Terminal itu bising, penuh teriakan calo dan deru kendaraan yang tak pernah berhenti. Sekar berdiri canggung di tengah kerumunan, memeluk erat tas kecil yang berisi seluruh hidupnya. Matanya sibuk mencari sosok Tante Mira, tapi yang ia temukan hanyalah wajah-wajah asing yang lalu lalang tanpa peduli.

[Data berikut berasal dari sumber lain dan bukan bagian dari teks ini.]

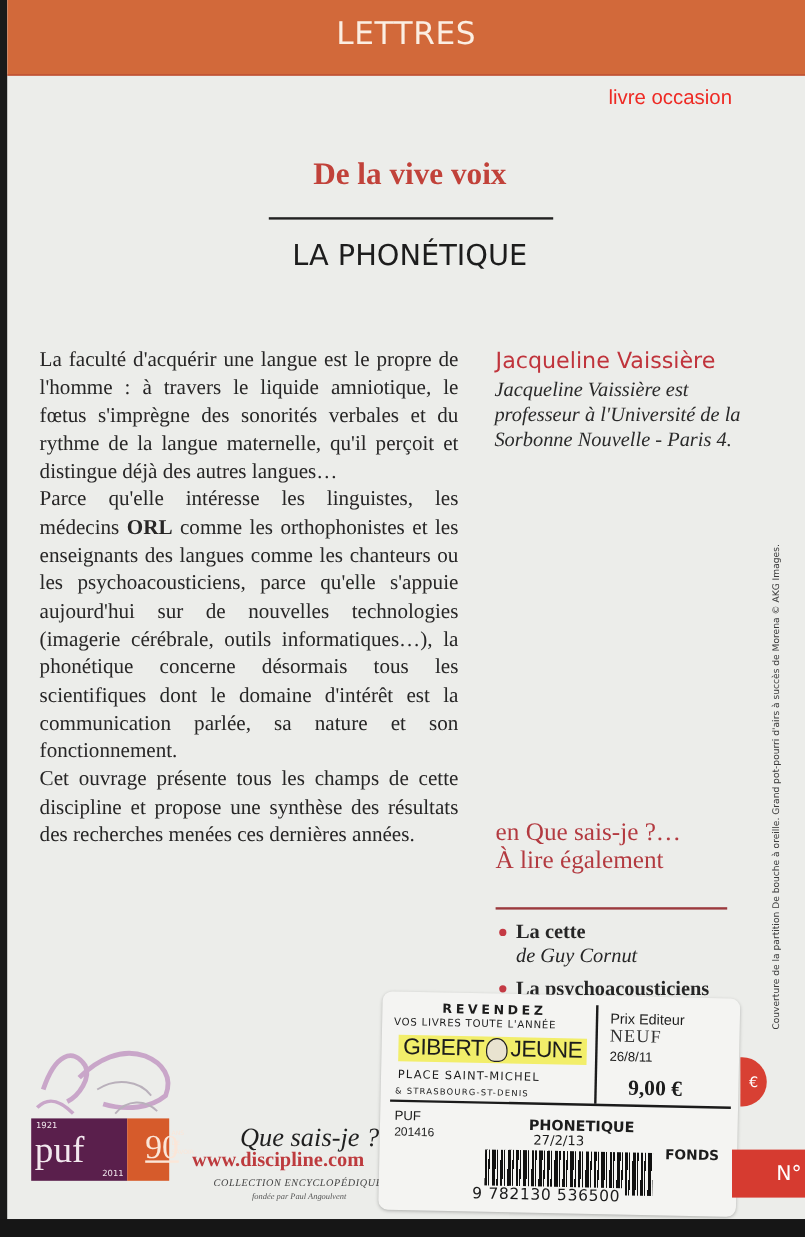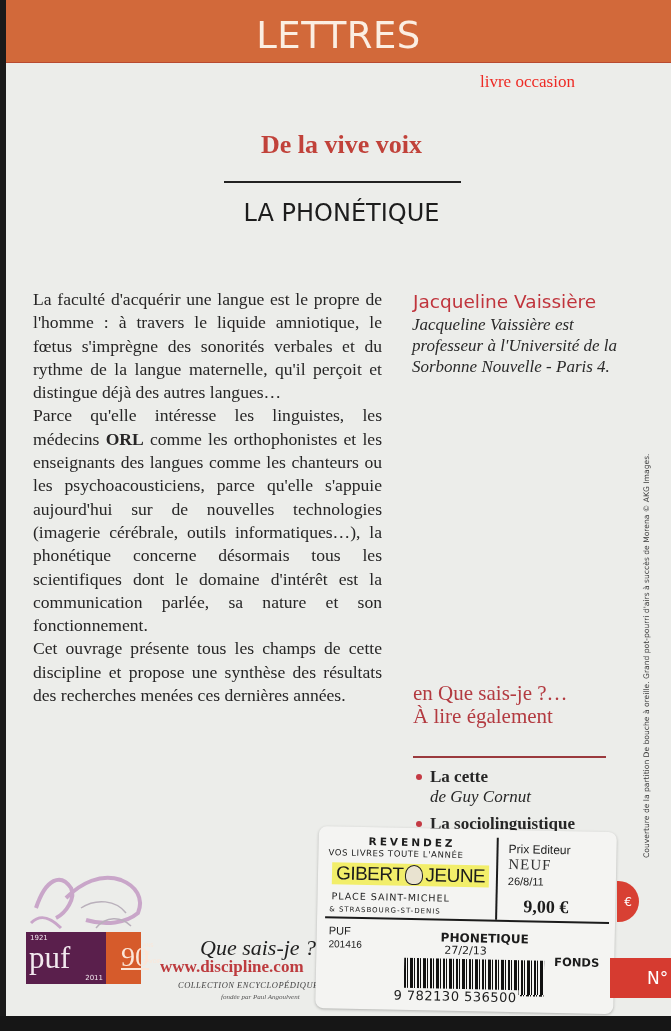--- a/index.html
+++ b/index.html
@@ -6,7 +6,7 @@
   body { width:671px; height:1031px; position:relative; overflow:hidden; background:#1a1a1a; font-family:"DejaVu Serif", serif; }
   .cover { position:absolute; left:6px; top:0; width:665px; height:1016px; background:#ecedea; overflow:hidden; }
   .top-band { position:absolute; left:0; top:0; width:100%; height:62px; background:#d2693a; border-bottom:1px solid #b84a30; }
-  .band-title { position:absolute; left:0; width:100%; top:14px; text-align:center; color:#fbeee2; font-family:"DejaVu Sans", sans-serif; font-size:37px; letter-spacing:0.5px; }
+  .band-title { position:absolute; left:0; width:100%; top:14px; text-align:center; color:#fbeee2; font-family:"DejaVu Sans", sans-serif; font-size:26px; letter-spacing:0.5px; }
   .stamp { position:absolute; left:474px; top:72px; color:#ee2a24; font-family:Liberation Serif, serif; font-size:17px; }
   .subtitle { position:absolute; left:0; width:671px; top:130px; text-align:center; color:#c1423a; font-family:"Liberation Serif", serif; font-size:26px; font-weight:bold; }
   .title-rule { position:absolute; left:218px; top:181px; width:237px; height:2px; background:#222; }

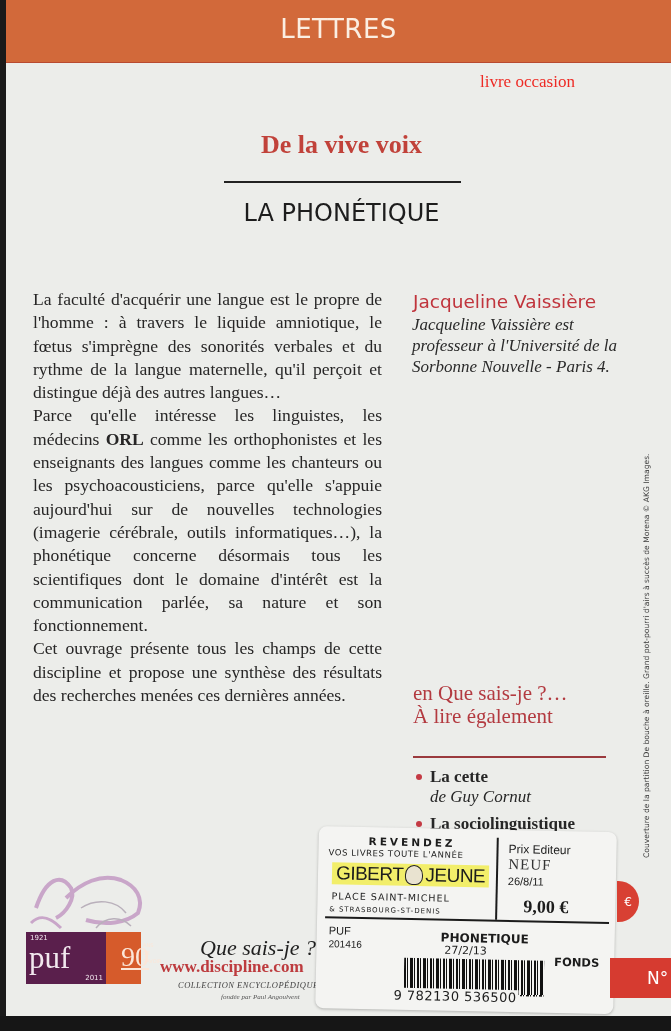--- a/index.html
+++ b/index.html
@@ -7,7 +7,7 @@
   .cover { position:absolute; left:6px; top:0; width:665px; height:1016px; background:#ecedea; overflow:hidden; }
   .top-band { position:absolute; left:0; top:0; width:100%; height:62px; background:#d2693a; border-bottom:1px solid #b84a30; }
   .band-title { position:absolute; left:0; width:100%; top:14px; text-align:center; color:#fbeee2; font-family:"DejaVu Sans", sans-serif; font-size:26px; letter-spacing:0.5px; }
-  .stamp { position:absolute; left:474px; top:72px; color:#ee2a24; font-family:Liberation Serif, serif; font-size:17px; }
+  .stamp { position:absolute; left:501px; top:72px; color:#ee2a24; font-family:Liberation Sans, sans-serif; font-size:17px; }
   .subtitle { position:absolute; left:0; width:671px; top:130px; text-align:center; color:#c1423a; font-family:"Liberation Serif", serif; font-size:26px; font-weight:bold; }
   .title-rule { position:absolute; left:218px; top:181px; width:237px; height:2px; background:#222; }
   .title { position:absolute; left:0; width:671px; top:199px; text-align:center; color:#1d1d1d; font-family:"DejaVu Sans", sans-serif; font-size:24px; }

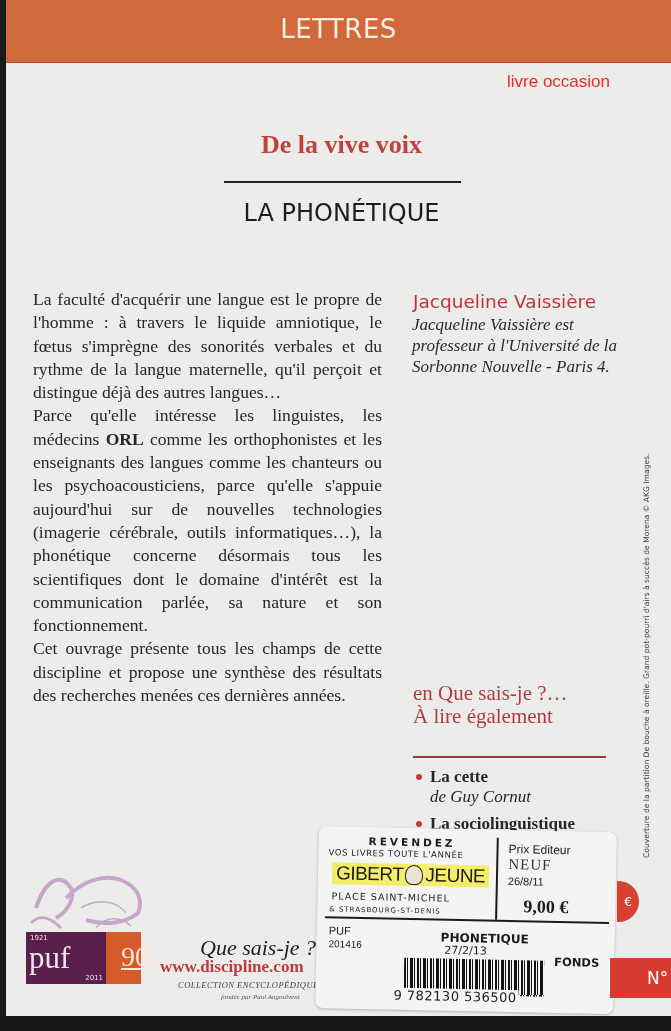--- a/index.html
+++ b/index.html
@@ -96,7 +96,7 @@
     </div>
     <div class="also-item">
       <span class="dot"></span>
-      <span class="t">La sociolinguistique</span>
+      <span class="t">La psychoacousticiens</span>
       <span class="a">de Louis-Jean Calvet</span>
     </div>
   </div>

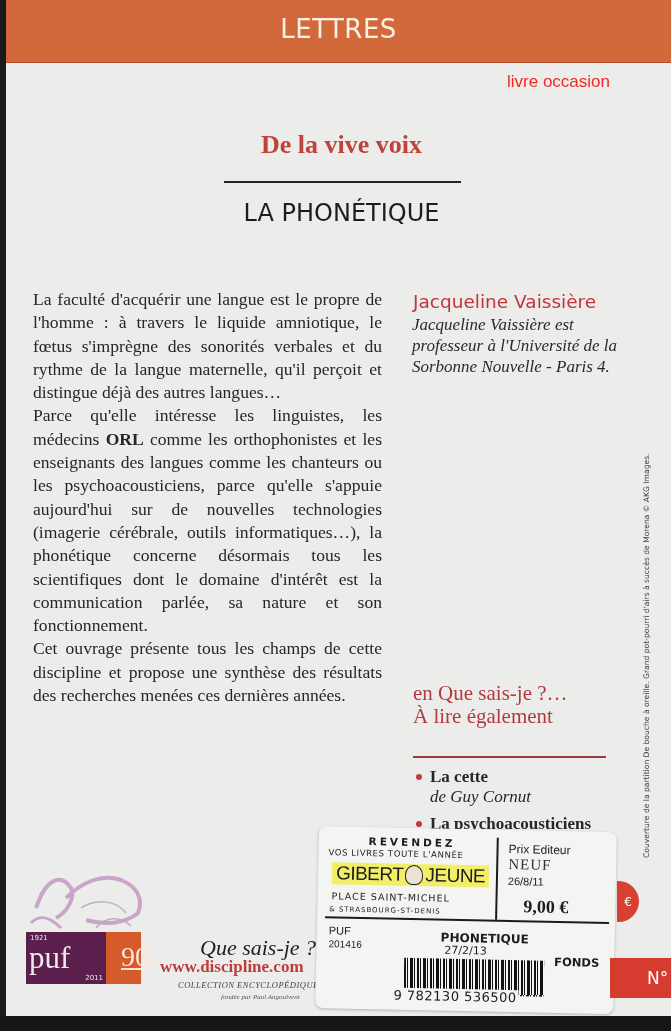--- a/index.html
+++ b/index.html
@@ -36,7 +36,7 @@
   .qsj { position:absolute; left:194px; top:935px; font-family:"Liberation Serif", serif; font-style:italic; font-size:22px; color:#1f1f1f; }
   .qsj-url { position:absolute; left:154px; top:957px; font-family:"Liberation Serif", serif; font-weight:bold; font-size:17px; color:#bd3b3e; white-space:nowrap; }
   .qsj-coll { position:absolute; left:172px; top:980px; font-family:"Liberation Serif", serif; font-style:italic; font-size:8.5px; color:#444; letter-spacing:0.5px; }
-  .qsj-founded { position:absolute; left:215px; top:993px; font-family:"Liberation Serif", serif; font-style:italic; font-size:7px; color:#555; }
+  .qsj-founded { position:absolute; left:204px; top:993px; font-family:"Liberation Serif", serif; font-style:italic; font-size:7px; color:#555; }
   .sticker { position:absolute; left:313px; top:826px; width:298px; height:182px; background:#f4f4f2; border-radius:8px; box-shadow:0 1px 3px rgba(0,0,0,0.25); transform:rotate(1.2deg); transform-origin:0 0; }
   .st-divider-v { position:absolute; left:178px; top:8px; width:2px; height:82px; background:#1b1b1b; }
   .st-divider-h { position:absolute; left:8px; top:90px; width:284px; height:2px; background:#1b1b1b; }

“Sekar?” suara seorang pria terdengar dari belakangnya.
Ia menoleh cepat. Seorang lelaki tinggi dengan kemeja hitam dan raut wajah tajam berdiri tak jauh darinya. Ia tampak tidak asing, tapi Sekar yakin tak mengenalnya.
“Iya... saya Sekar,” jawabnya ragu.
“Aku Fajar. Temennya Tante Mira. Dia lagi di luar kota, jadi dia nitip aku buat jemput kamu.”
Sekar mengangguk pelan, mencoba menyembunyikan rasa curiga yang mulai merayap. Tapi tatapan Fajar terlalu tenang, terlalu meyakinkan. Ia mengulurkan tangan, membantu Sekar membawa tas, lalu mengajaknya ke mobil hitam yang terparkir di ujung terminal.
Sepanjang perjalanan, Fajar banyak bicara—tentang kota, pekerjaan, dan bagaimana hidup di Jakarta menuntut kekuatan mental. Sekar hanya mengangguk sesekali, menyimpan kegugupan dalam diamnya.
Namun yang tak ia tahu, tatapan Fajar di balik kaca spion menyimpan sesuatu yang berbeda. Bukan hanya sekadar keramahan. Tapi rasa ingin memiliki.
Dan malam pertama di kota itu… bukan dimulai dari pelukan hangat keluarga, melainkan dari sebuah pintu apartemen asing yang terkunci rapat dari dalam.